◆ **Exercise prompt**
Each line below must be set down exactly; omit any image you find.

◆ **Input records**

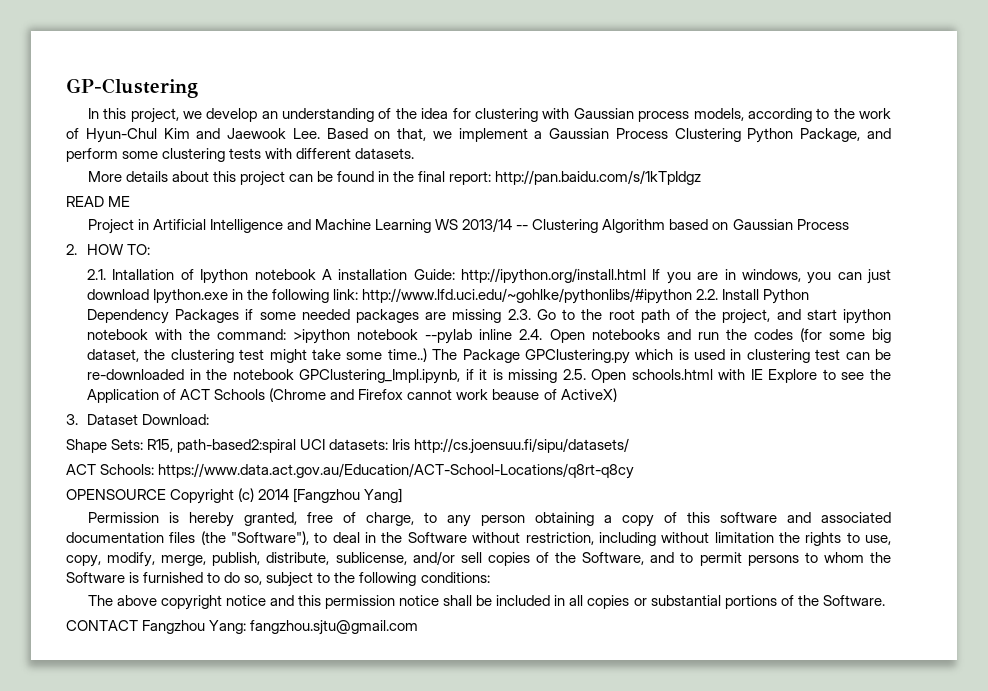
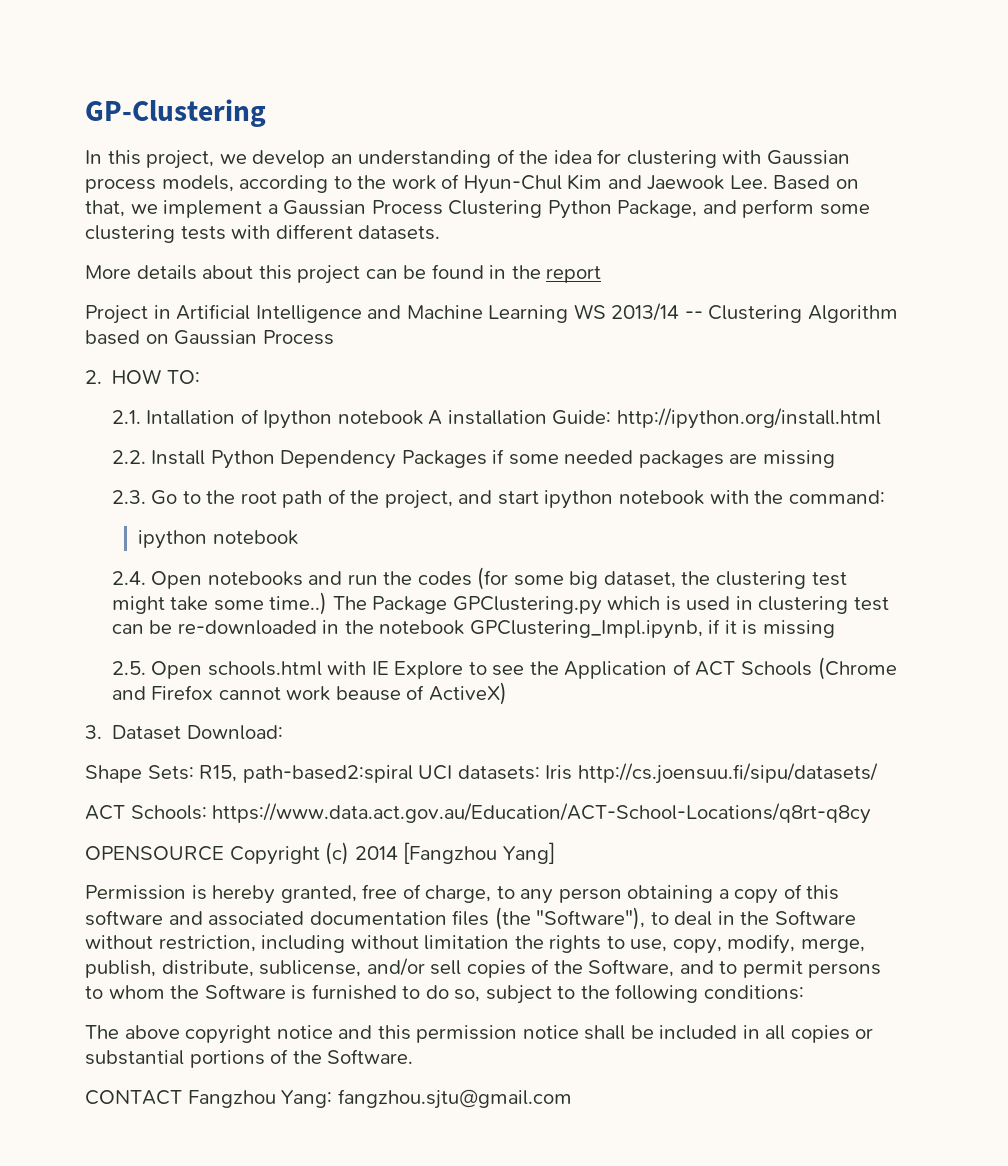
[418,170,702,185] [66,196,131,207] final report: http://pan.baidu.com/s/1kTpIdgz // READ ME -> [546,266,602,283] report
[652,269,892,284] [86,288,693,304] If you are in windows, you can just download Ipython.exe in the following link: http://www.lfd.uci.edu/~gohlke/pythonlibs/#ipython -> (881, 418) //
(502, 316) none -> (835, 459) //
[293,329,513,344] >ipython notebook --pylab inline -> [138,530,298,549] // ipython notebook //
(558, 376) none -> (835, 629) //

◆ **Answer space**
[418,170,702,185] [66,196,131,207] final report: http://pan.baidu.com/s/1kTpIdgz // READ ME -> [546,266,602,283] report
[652,269,892,284] [86,288,693,304] If you are in windows, you can just download Ipython.exe in the following link: http://www.lfd.uci.edu/~gohlke/pythonlibs/#ipython -> (881, 418) //
(502, 316) none -> (835, 459) //
[293,329,513,344] >ipython notebook --pylab inline -> [138,530,298,549] // ipython notebook //
(558, 376) none -> (835, 629) //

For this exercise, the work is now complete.